Он грозит мне толстым пальцем:

— Не-ет, и не думай. Я тебя типа приватизировал. На всю оставшуюся жизнь. Погоди… где там наш Серый? Сейчас тебе сюрприз вручать будем.

Дверь отворяется, но охранник медлит. В коридоре слышна возня. Наконец Серега заходит, толкая перед собой девушку лет двадцати, в тесном медицинском халатике и даже в шапочке с красным крестом, как из секс-шопа.

Халатик ослепительно белый, но у меня темнеет в глазах.

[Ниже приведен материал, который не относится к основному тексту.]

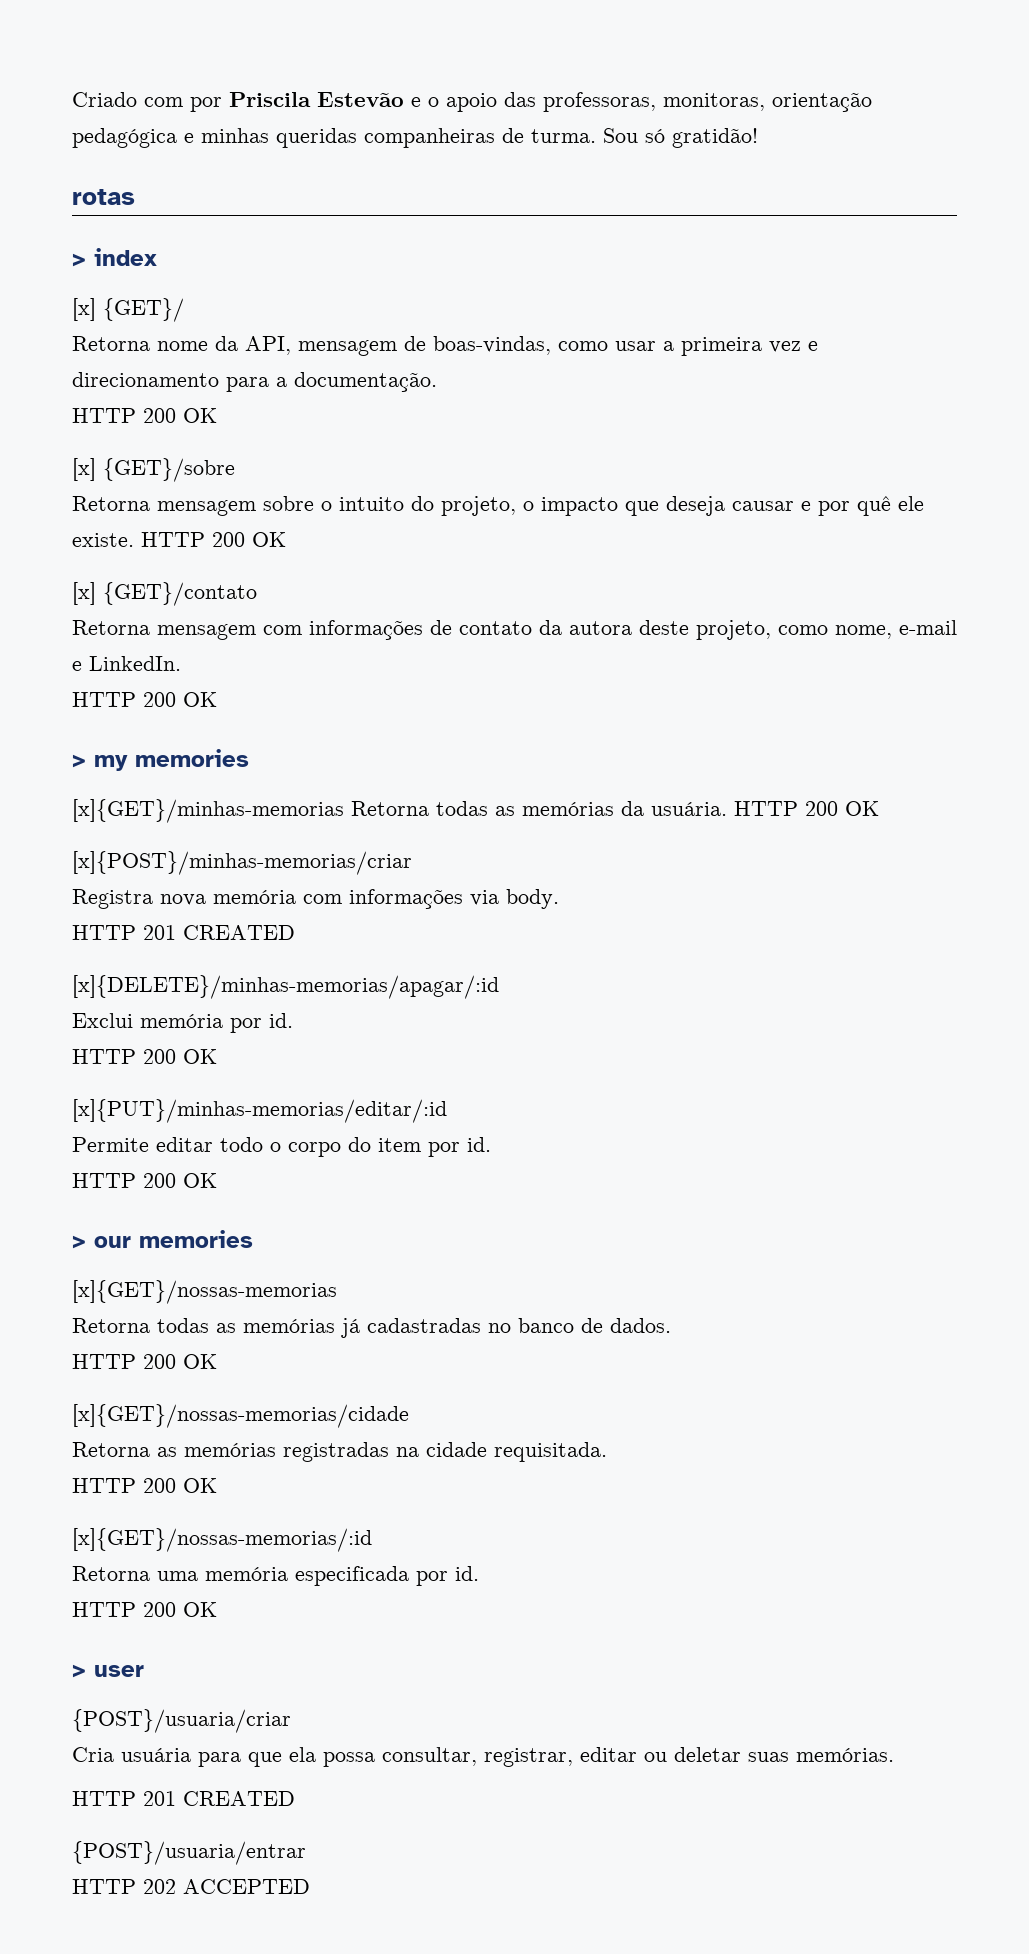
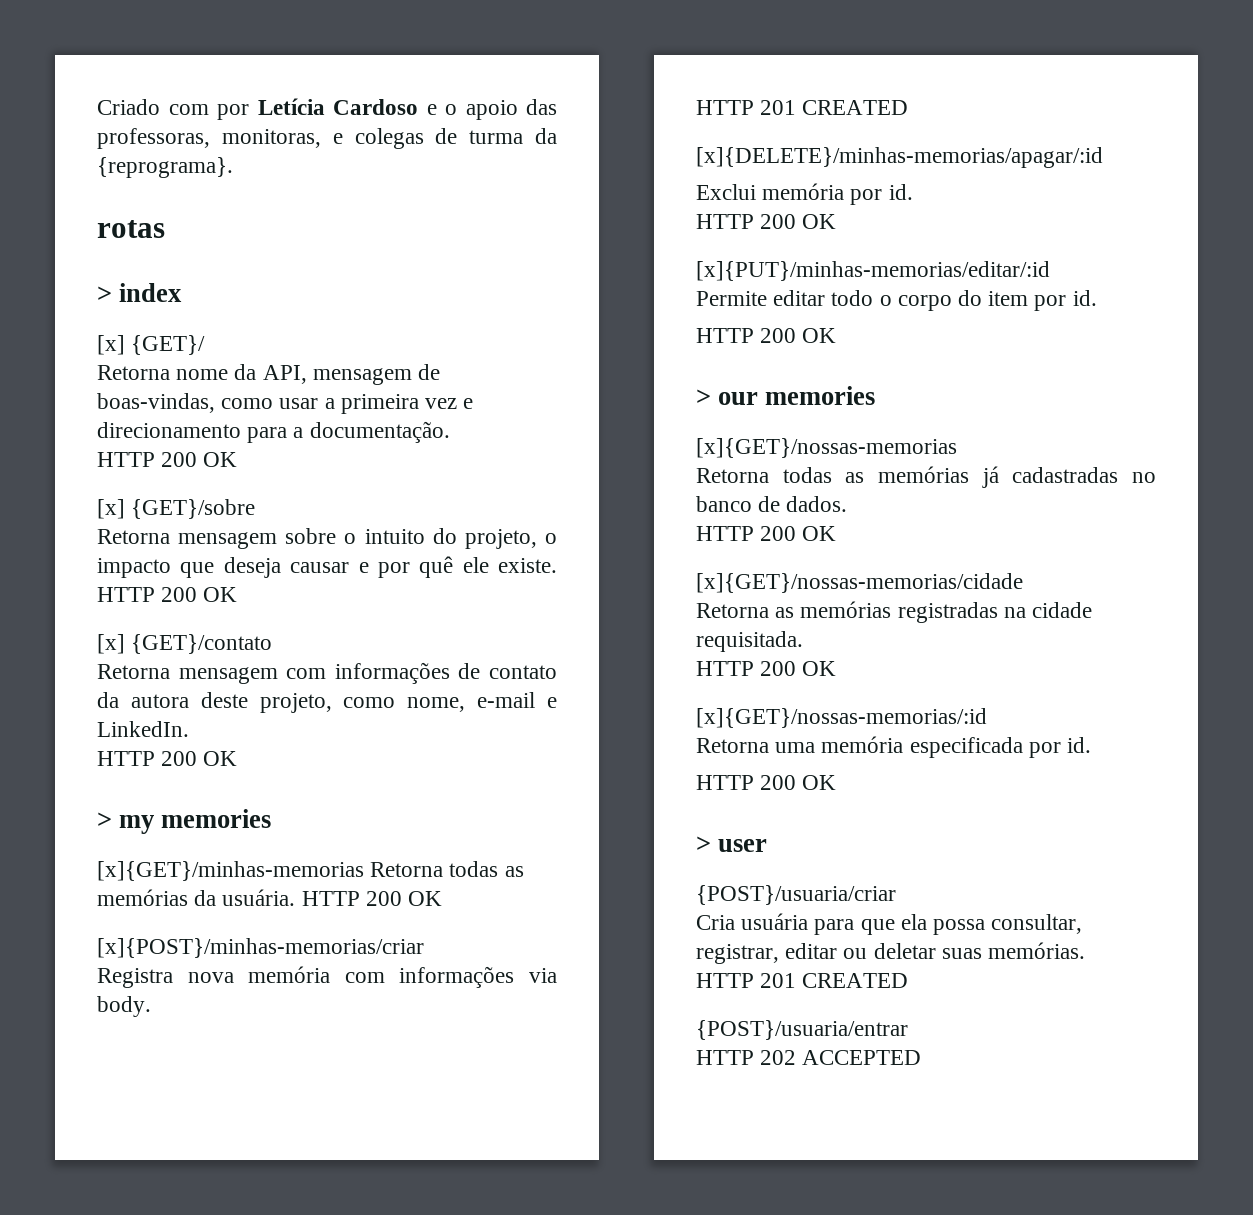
- Criado com por Priscila Estevão e o apoio das professoras, monitoras, orientação pedagógica e minhas queridas companheiras de turma. Sou só gratidão!
+ Criado com por Letícia Cardoso e o apoio das professoras, monitoras, e colegas de turma da {reprograma}.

— О, господи, — говорю я. И обнимаю заплаканную Лидку.

— Простите, Артем, — шепчет она. — Мне сказали, что вы просили… и я подумала…

«Я просил?» — ужасаюсь я.

Хотя что тут ужасаться. Ей позвонили и вызвали. Она думала, что мне нужна ее помощь. Уж не знаю, что наплел ей уважаемый клиент. Определенно, я недооценил театральные таланты Георгия Константиновича.

— Просто я решил, что тебе, Артёмыч, не повредит медсестричка, — говорит Жорик невозмутимо. — Все нормальные врачи медсестричек имеют, хе-хе. Не говоря уж о пациентах. Вот я и думаю — а чем мы хуже. Правильно я говорю?